**ENTRIES PROVIDED**:
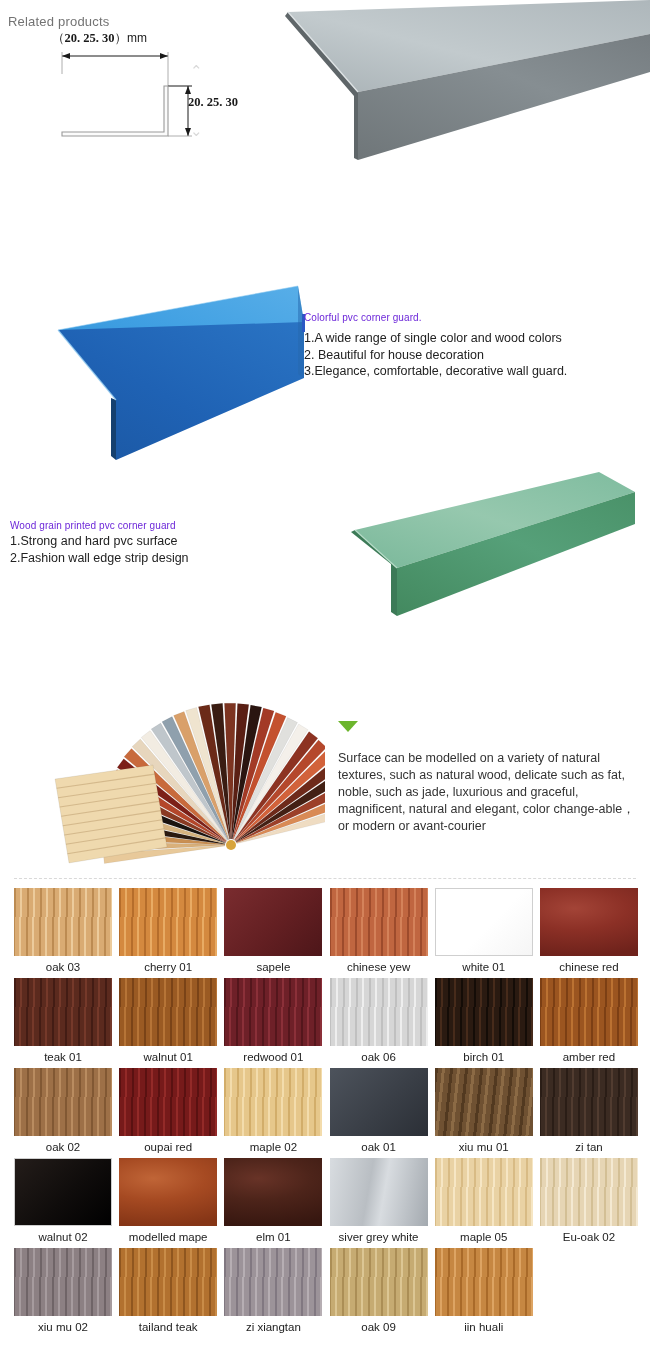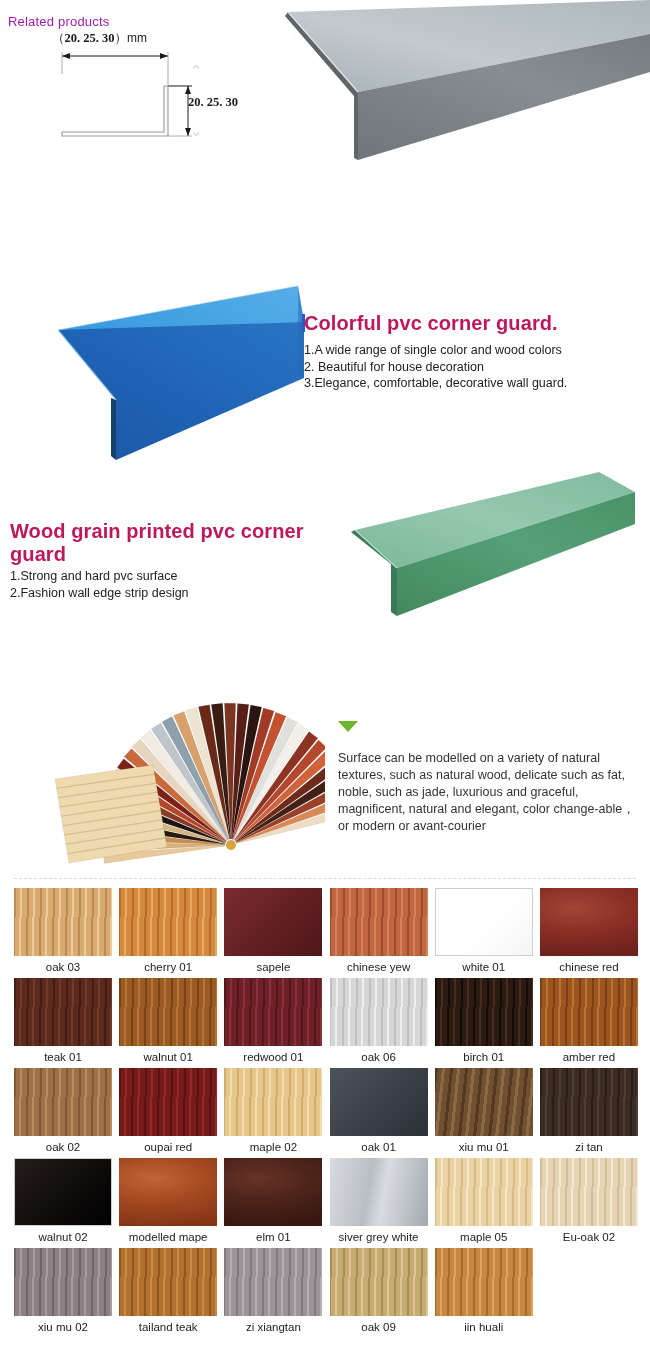--- a/index.html
+++ b/index.html
@@ -14,7 +14,7 @@
 
   
   #related-title{
-    left:8px; top:14px; font-size:13px; color:#a21caf; letter-spacing:.2px;
+    left:8px; top:14px; font-size:13px; color:#737373; letter-spacing:.2px;
   }
   #dim-diagram{ left:40px; top:28px; width:230px; height:130px; }
   #dim-top-label{

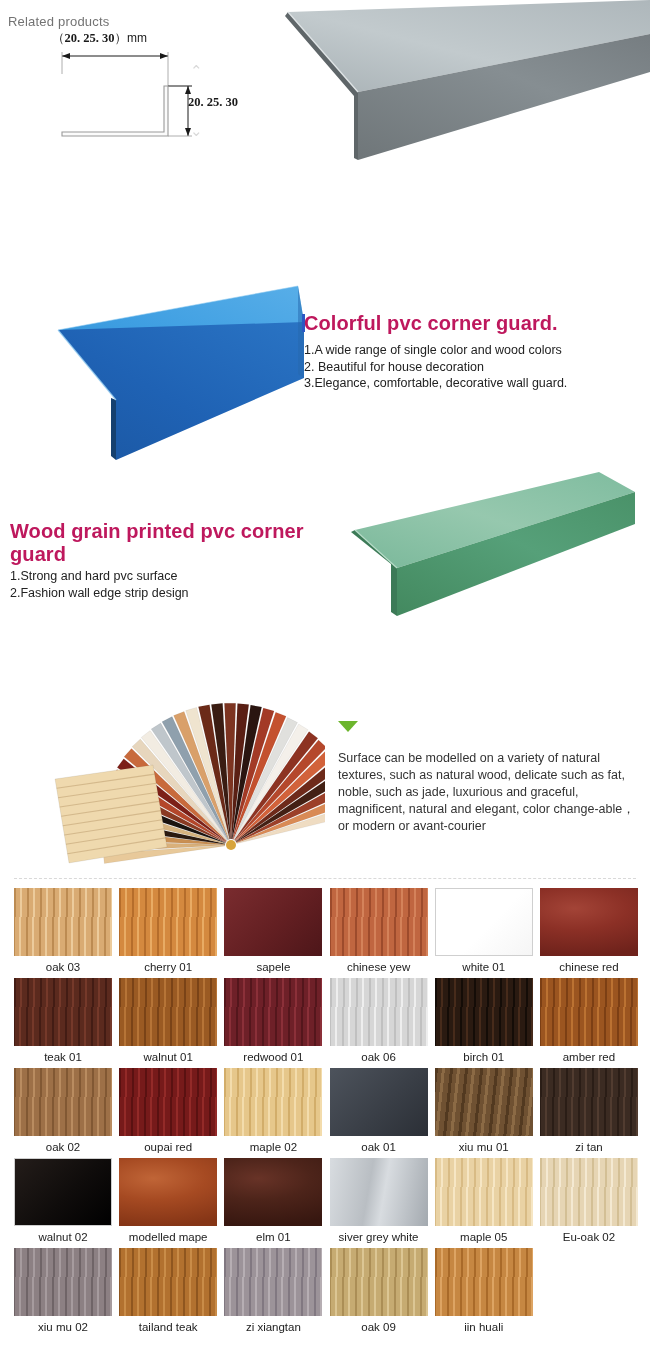--- a/index.html
+++ b/index.html
@@ -39,7 +39,7 @@
     width:3px; background:#2b58c4;
   }
   .block-title{
-    font-size:20px; font-weight:bold; color:#be185d; letter-spacing:.1px;
+    font-size:10px; font-weight:normal; color:#6d28d9; letter-spacing:.1px;
   }
   .block-line{
     font-size:12.5px; color:#222; line-height:16.5px;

**WORK ITEM**: Retype every record above exactly as written, but leave out the pictures.

**RESPONSE TO THIS TASK**:
--- a/index.html
+++ b/index.html
@@ -14,7 +14,7 @@
 
   
   #related-title{
-    left:8px; top:14px; font-size:13px; color:#a21caf; letter-spacing:.2px;
+    left:8px; top:14px; font-size:13px; color:#737373; letter-spacing:.2px;
   }
   #dim-diagram{ left:40px; top:28px; width:230px; height:130px; }
   #dim-top-label{

--- a/index.html
+++ b/index.html
@@ -39,7 +39,7 @@
     width:3px; background:#2b58c4;
   }
   .block-title{
-    font-size:20px; font-weight:bold; color:#be185d; letter-spacing:.1px;
+    font-size:10px; font-weight:normal; color:#6d28d9; letter-spacing:.1px;
   }
   .block-line{
     font-size:12.5px; color:#222; line-height:16.5px;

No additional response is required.